Multas ridículas como se estivesse chovendo a cântaros

Multas ridículas como se estivesse chovendo a cântaros
Crédito: FanF1

As novas regras e o novo sistema de penalidades relacionadas aos motores mais recentes tornaram-se absurdamente complexos, a ponto de até mesmo os fãs ocasionais terem dificuldade em entender a grade de largada de um Grande Prêmio.

A McLaren-Honda, a Red Bull-Renault, a Lotus-Mercedes e várias outras equipes tiveram que lidar com problemas de desempenho e confiabilidade desde o início da temporada, além de terem que lidar com um número crescente de penalidades por trocas de motor ou câmbio.

As regras sempre estipularam que os pilotos e equipes que excedessem o número de componentes mecânicos permitidos receberiam penalidades. Essas mesmas regras também permitem que as penalidades sejam acumuladas, o que este ano resultou em recuos de 20, 30 e até 55 posições em um grid que conta com apenas 20 carros. É difícil levar isso a sério.

Consequentemente, algumas equipes, incluindo a McLaren, agora elaboram suas estratégias com base no sistema de penalidades. A escuderia britânica, por exemplo, escolhe os circuitos onde se sente mais fraca e aproveita essas provas para introduzir melhorias mecânicas importantes, mesmo que isso implique uma perda significativa de posições na grelha de partida, o que poderia prejudicá-la nos circuitos onde o MP4-30 deveria ter um bom desempenho.

Torna-se evidente que o atual sistema de penalidades está atingindo seus limites.
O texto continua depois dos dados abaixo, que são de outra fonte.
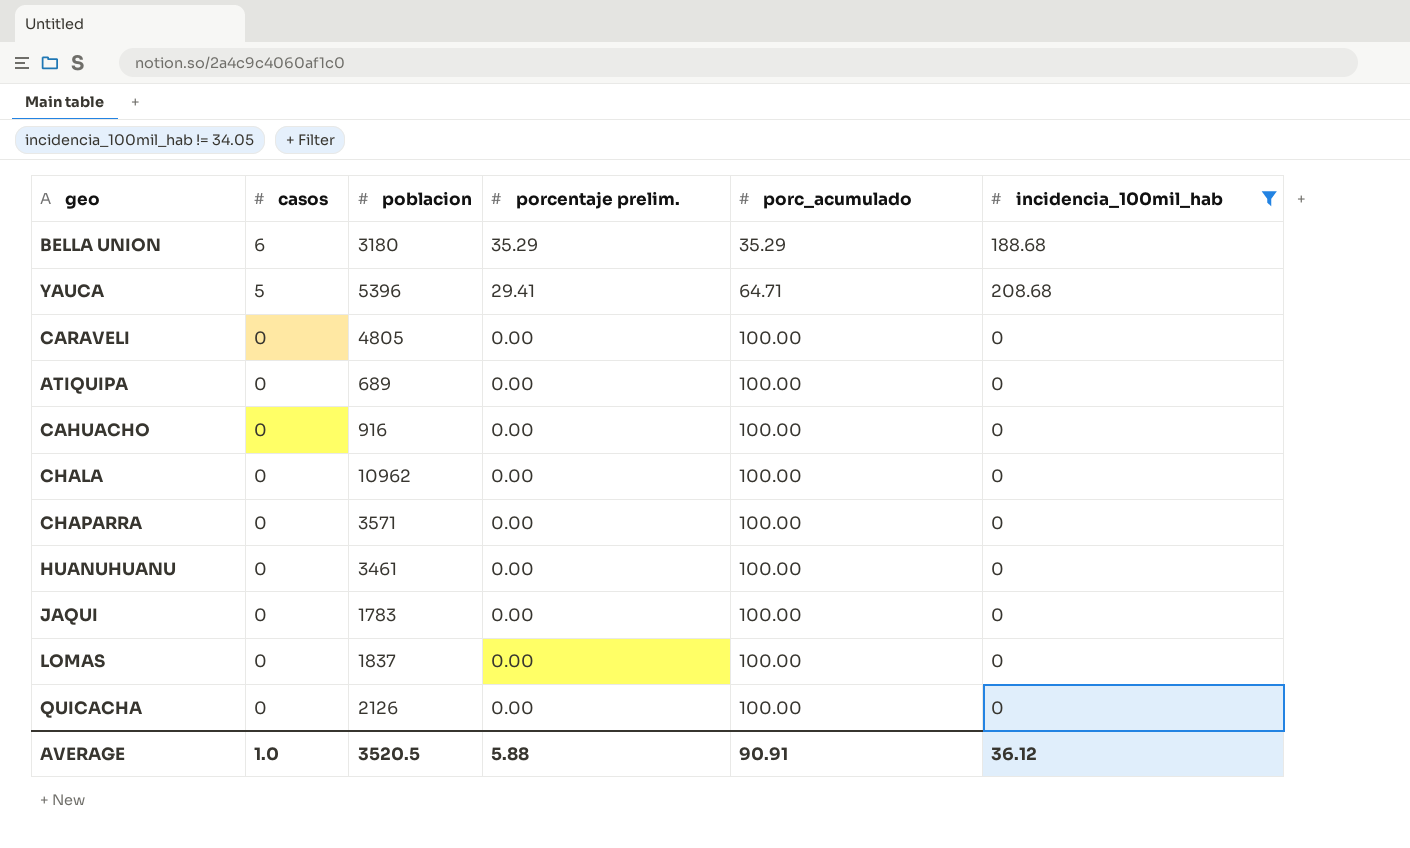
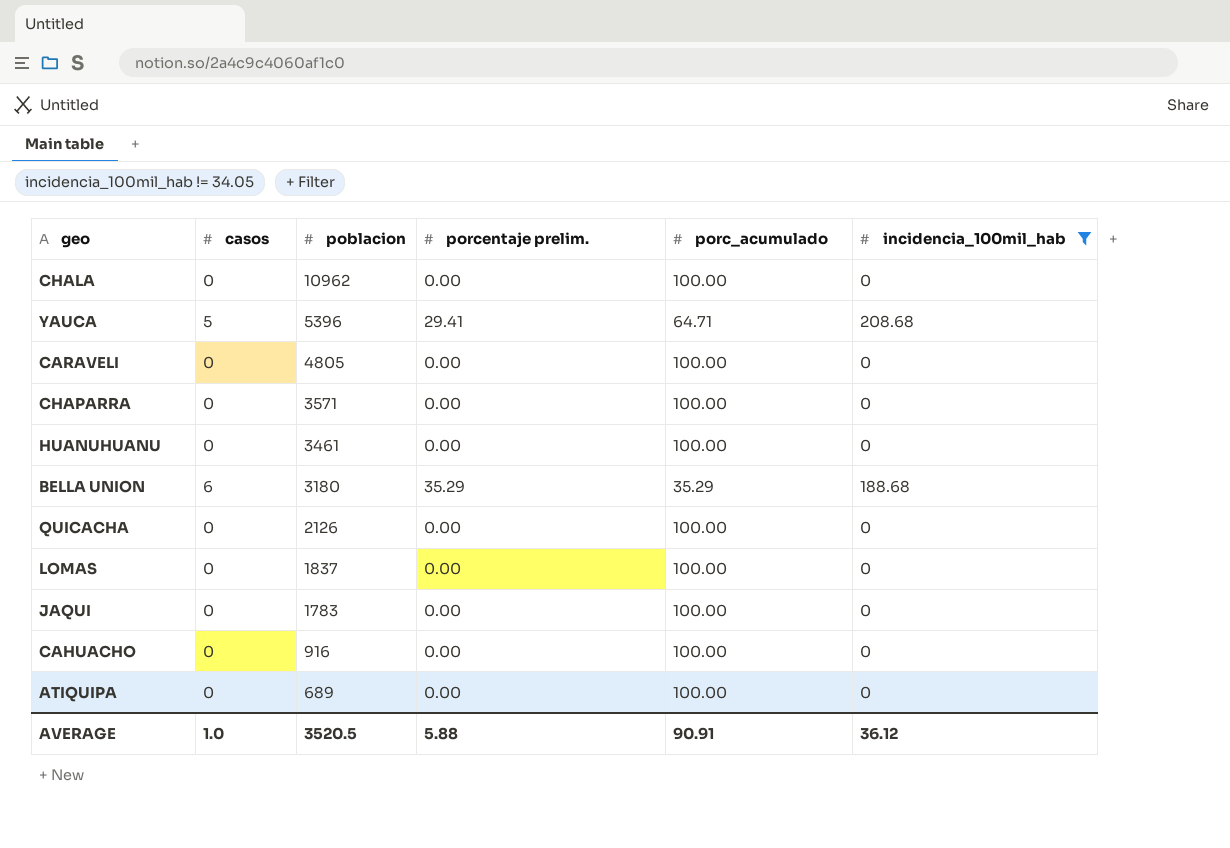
row order: casos descending -> poblacion descending

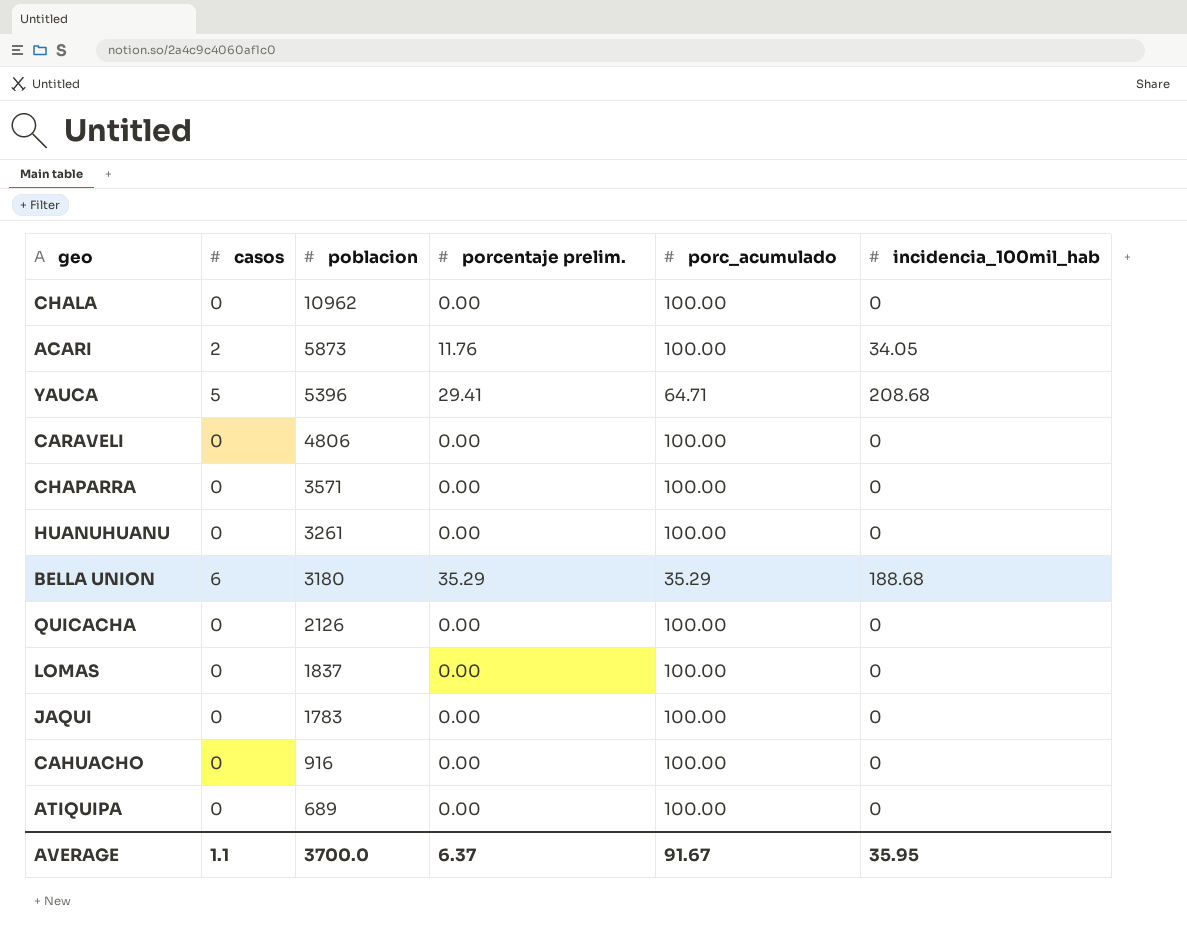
filter: incidencia_100mil_hab != 34.05 -> none
CARAVELI | poblacion: 4805 -> 4806
HUANUHUANU | poblacion: 3461 -> 3261
AVERAGE | casos: 1.0 -> 1.1
AVERAGE | poblacion: 3520.5 -> 3700.0
AVERAGE | porcentaje prelim.: 5.88 -> 6.37
AVERAGE | porc_acumulado: 90.91 -> 91.67
AVERAGE | incidencia_100mil_hab: 36.12 -> 35.95

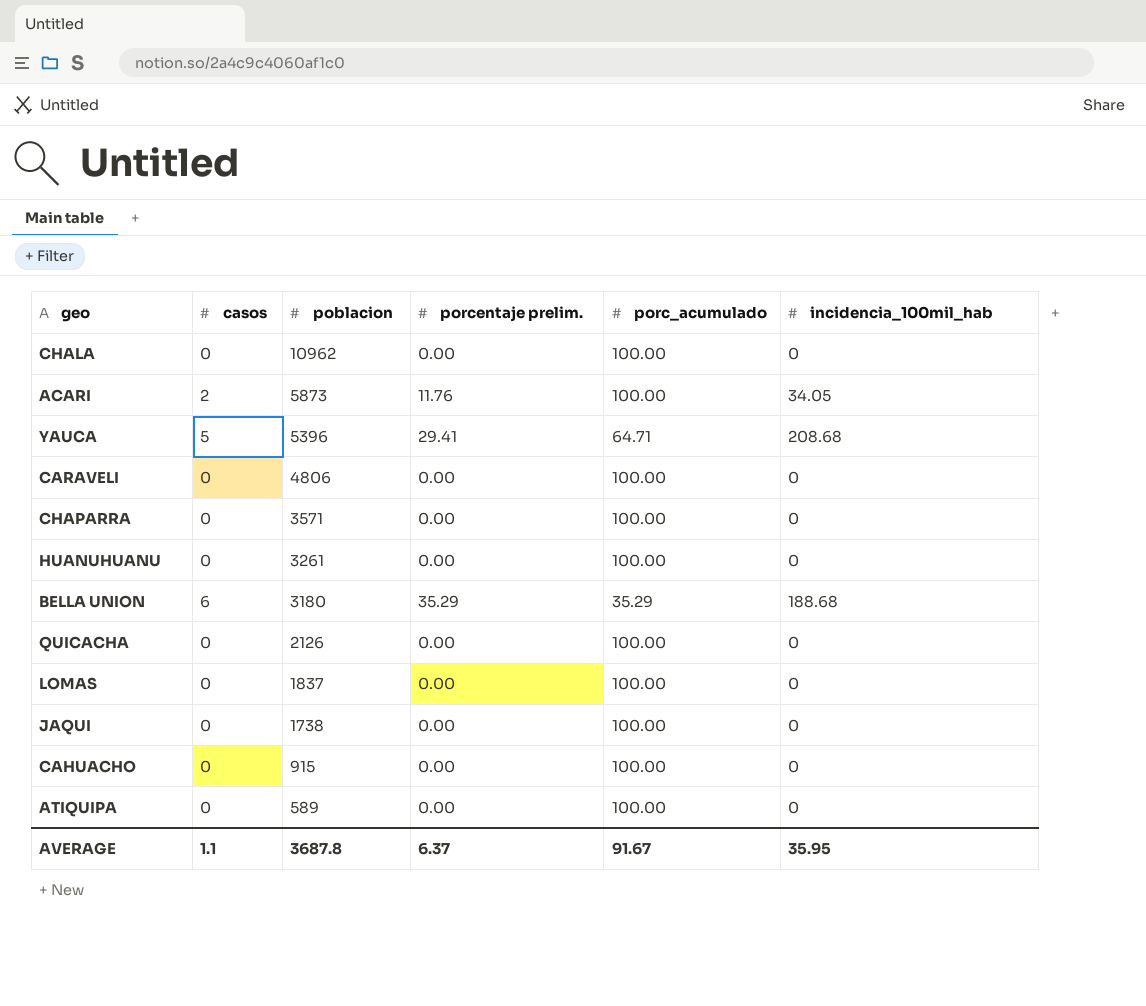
JAQUI | poblacion: 1783 -> 1738
CAHUACHO | poblacion: 916 -> 915
ATIQUIPA | poblacion: 689 -> 589
AVERAGE | poblacion: 3700.0 -> 3687.8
Afinal, dependendo das circunstâncias da corrida e da combinação piloto-carro, não é raro que um competidor marque pontos depois de largar no final do grid, como demonstraram Daniel Ricciardo e Daniil Kvyat no recente Grande Prêmio da Itália.
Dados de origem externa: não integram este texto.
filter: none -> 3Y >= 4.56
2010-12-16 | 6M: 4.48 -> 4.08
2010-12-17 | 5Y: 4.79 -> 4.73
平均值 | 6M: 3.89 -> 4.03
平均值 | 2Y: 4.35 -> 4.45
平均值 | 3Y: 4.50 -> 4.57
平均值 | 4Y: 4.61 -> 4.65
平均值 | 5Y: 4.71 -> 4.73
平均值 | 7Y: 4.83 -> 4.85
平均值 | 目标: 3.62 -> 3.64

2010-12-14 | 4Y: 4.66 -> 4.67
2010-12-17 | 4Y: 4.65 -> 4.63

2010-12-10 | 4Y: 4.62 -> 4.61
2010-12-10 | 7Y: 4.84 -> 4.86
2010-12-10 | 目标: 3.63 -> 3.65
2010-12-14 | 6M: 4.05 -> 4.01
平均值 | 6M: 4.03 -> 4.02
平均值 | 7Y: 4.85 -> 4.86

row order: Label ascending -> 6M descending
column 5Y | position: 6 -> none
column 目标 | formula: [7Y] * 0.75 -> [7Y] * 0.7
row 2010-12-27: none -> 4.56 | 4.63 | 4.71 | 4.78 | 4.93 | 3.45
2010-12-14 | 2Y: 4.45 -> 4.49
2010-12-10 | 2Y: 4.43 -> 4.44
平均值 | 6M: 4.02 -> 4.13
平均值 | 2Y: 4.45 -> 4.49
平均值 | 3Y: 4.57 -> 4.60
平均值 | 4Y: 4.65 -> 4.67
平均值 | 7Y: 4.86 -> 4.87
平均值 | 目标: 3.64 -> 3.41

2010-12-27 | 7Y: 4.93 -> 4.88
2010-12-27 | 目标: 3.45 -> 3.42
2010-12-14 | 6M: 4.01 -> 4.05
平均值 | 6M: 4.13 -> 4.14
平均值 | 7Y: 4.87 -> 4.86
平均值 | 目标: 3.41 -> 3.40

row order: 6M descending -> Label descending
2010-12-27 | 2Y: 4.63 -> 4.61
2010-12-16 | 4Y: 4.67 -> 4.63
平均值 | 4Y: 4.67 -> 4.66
Em vez de aplicar penalidades no grid de largada, por que não impor uma desvantagem de tempo que seria adicionada ao resultado final da corrida? Isso obrigaria os pilotos a abrir uma vantagem suficiente sobre seus rivais para compensar uma penalidade de 10, 15 ou 20 segundos, dependendo da gravidade da infração.
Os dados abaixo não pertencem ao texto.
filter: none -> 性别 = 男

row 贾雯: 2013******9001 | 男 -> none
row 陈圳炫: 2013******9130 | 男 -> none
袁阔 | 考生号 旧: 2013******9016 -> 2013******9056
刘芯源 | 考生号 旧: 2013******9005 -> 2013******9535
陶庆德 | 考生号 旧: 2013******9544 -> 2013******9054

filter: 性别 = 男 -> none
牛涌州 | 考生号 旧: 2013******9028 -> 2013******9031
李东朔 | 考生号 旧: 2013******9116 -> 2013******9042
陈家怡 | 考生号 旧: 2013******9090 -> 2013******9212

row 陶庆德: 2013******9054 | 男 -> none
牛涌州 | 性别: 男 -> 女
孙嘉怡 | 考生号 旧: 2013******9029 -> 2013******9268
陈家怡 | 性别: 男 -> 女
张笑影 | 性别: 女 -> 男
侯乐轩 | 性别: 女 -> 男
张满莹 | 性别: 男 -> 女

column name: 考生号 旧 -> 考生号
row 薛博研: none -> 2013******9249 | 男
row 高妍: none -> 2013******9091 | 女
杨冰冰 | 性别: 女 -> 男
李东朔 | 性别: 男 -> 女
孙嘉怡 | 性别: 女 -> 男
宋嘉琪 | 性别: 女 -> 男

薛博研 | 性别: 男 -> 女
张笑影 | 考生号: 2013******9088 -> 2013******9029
Uma escala poderia ser elaborada com base no número de componentes do grupo motopropulsor e da caixa de velocidades substituídos, e a penalidade de tempo do piloto seria exibida em tempo real no ecrã da corrida. Tal sistema tornaria a classificação mais clara e provavelmente tornaria as corridas mais emocionantes, pois os pilotos penalizados teriam que se esforçar mais, como Lewis Hamilton em Monza, que temia uma penalidade de tempo após a corrida por uma infração técnica. É uma ideia que vale a pena explorar, embora muitas outras soluções também sejam possíveis.